What is at issue here is the principle of fair and democratic representation. Opponents of the Bill argue that freezing seats until the year 2026 amounts to freezing democracy. There is merit in this argument, given the great variations in the sizes of parliamentary constituencies in terms of population. In any case, as has been pointed out time and again, so many anomalies have crept into the system that the Constitutional guarantee of one person-one vote has been all but nullified. Take, for example, the two Parliamentary constituencies in Delhi of Chandni Chowk and Outer Delhi: the first has an electorate of 3.76 lakh, the other, 31 lakh, yet both get to vote one representative each to Parliament. But proponents of the Bill argue in terms of fair regional representation. They point out that if delimitation is allowed then the number of parliamentary seats for populous northern states like Uttar Pradesh, Madhya Pradesh and Bihar will rise dramatically, even while states like Kerala and Tamil Nadu stand tolose political strength given the fact that their populations has almost reached replacement levels. In other words, they argue, this would amount to punishing those states that have managed their family planning initiatives successfully. This is also why the National Population Policy 2000, which had come out earlier this year, had envisaged the freezing of parliamentary seats within its ambit.

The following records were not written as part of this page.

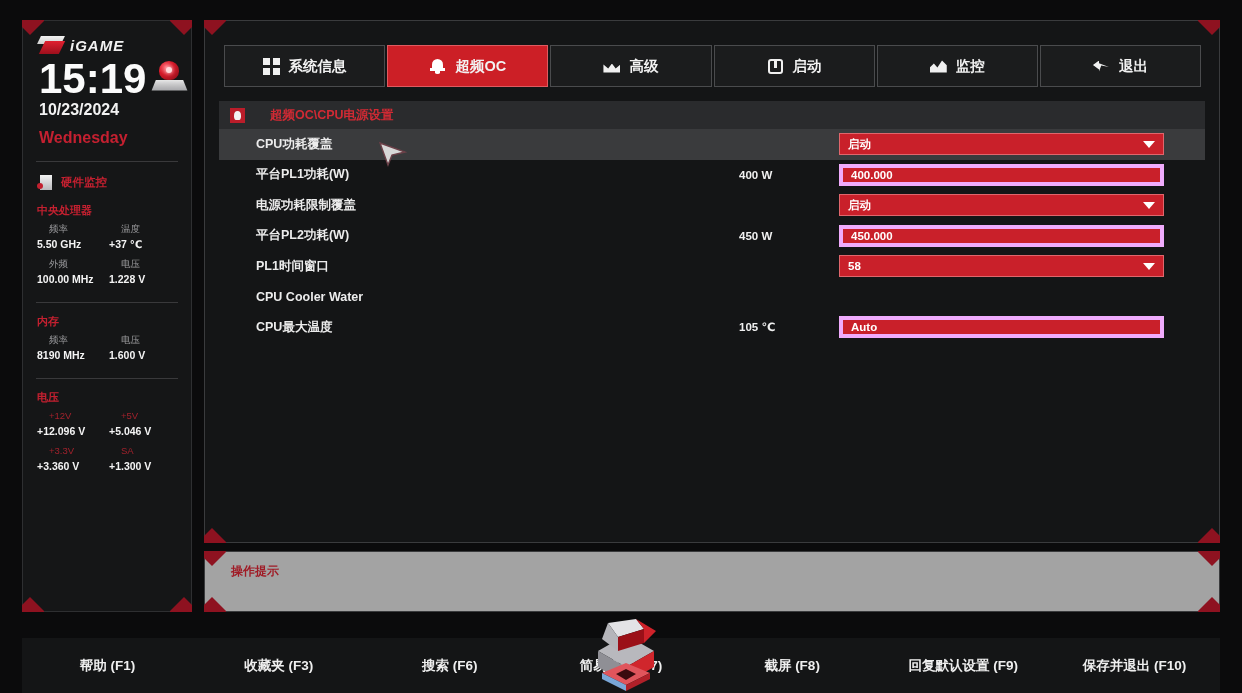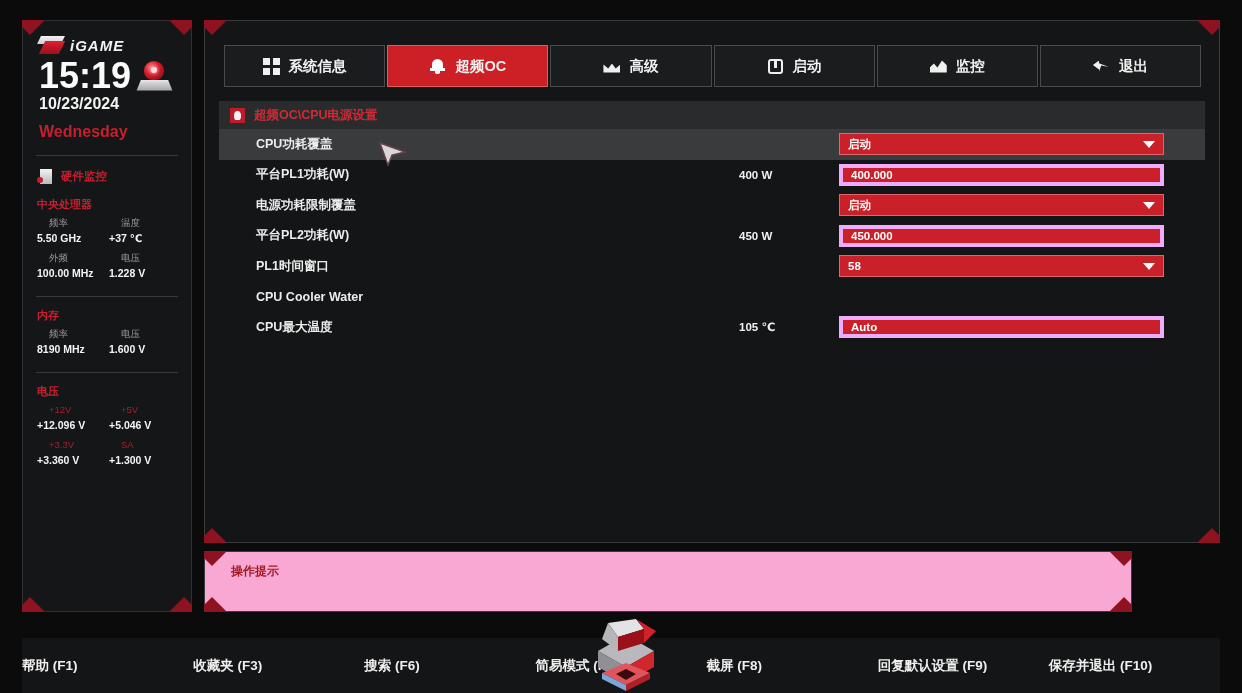"15:19" .clock-time { font-size: 36px -> 42px }
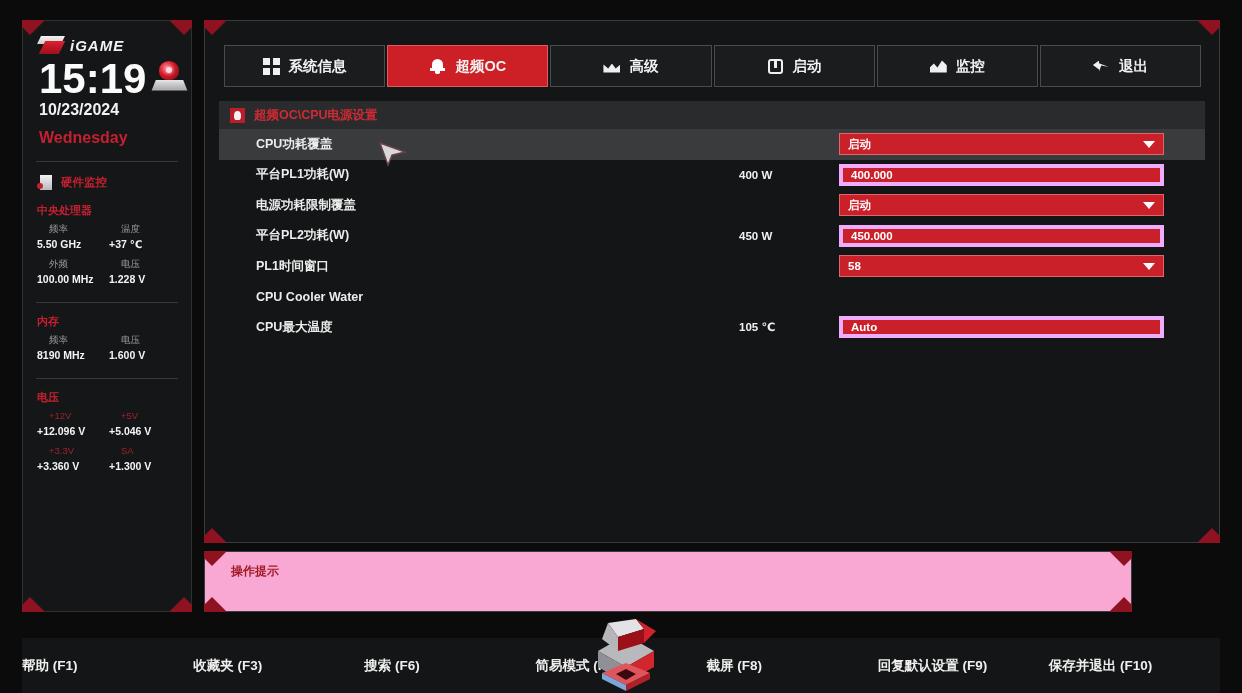"超频OC\CPU电源设置" .crumb-txt { margin-left: none -> 16px }
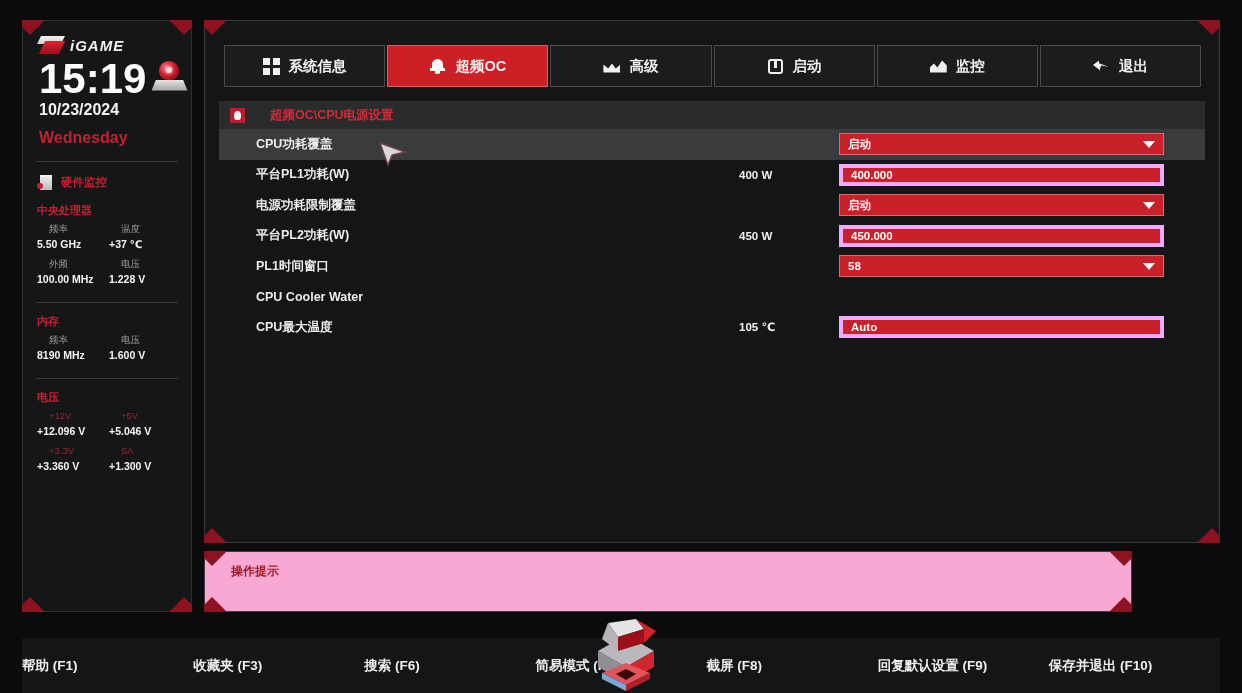"操作提示" #hint { background: #f9a8d4 -> #a3a3a3; width: 928px -> 1016px }
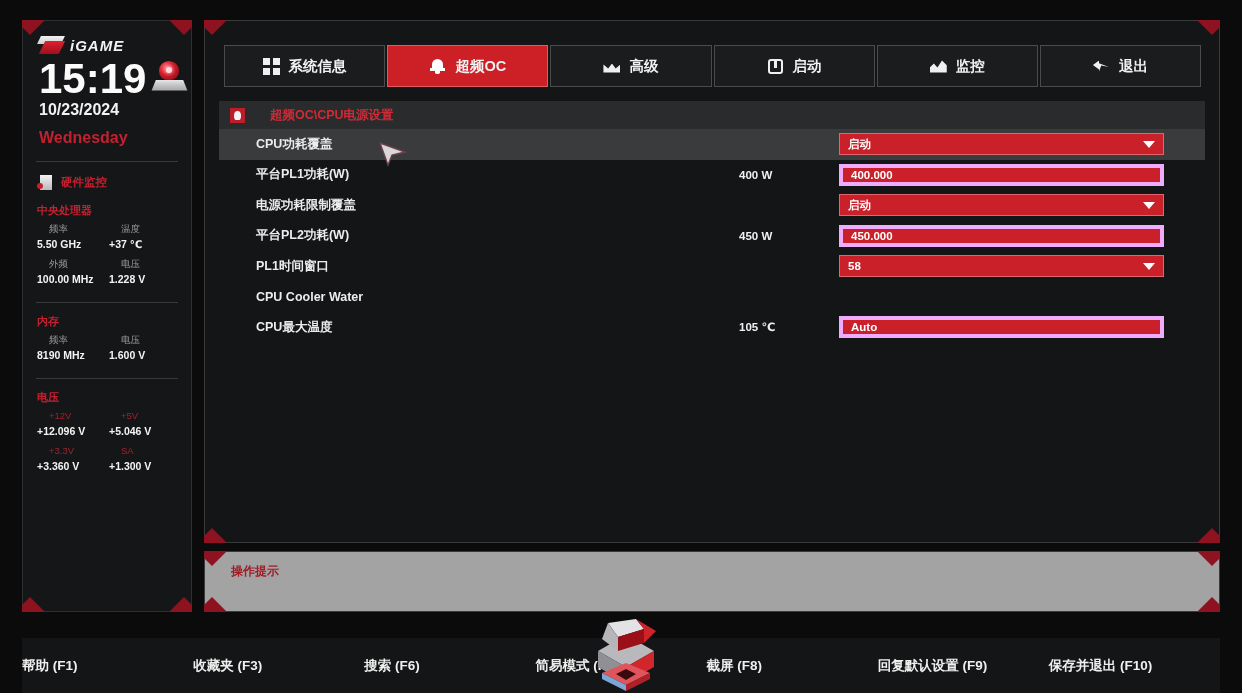"帮助 (F1)" .fitem { text-align: left -> center }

Resolving this controversy would require the wisdom of an Emperor Vikramaditya, given the passions it has aroused. Already, Prime Minister Vajpayee has had to placate a string of angry allies from the south. In their representation to him on Wednesday, they pointed out that the delimitation exercise would “upset the federal balance in favour of a few states and create a north-south divide”. They also felt that it would “hinder the family planning programme” in their region — which may be construed as a not-so-subtle threat that delimitation would force southern states to roll back their family planning programmes. Such an argument is, of course, silly. The small family dynamic is an irreversible process, once development, along with literacy and health care, is ensured. Disparities in regional representation, however, is a more serious contention and needs to be addressed. Perhaps, for starters, a modus vivendi of increasing the number of seats without altering the present proportion between the variousstates could be considered. This would ensure more manageable constituencies as well as address the fear of imbalances in regional representation.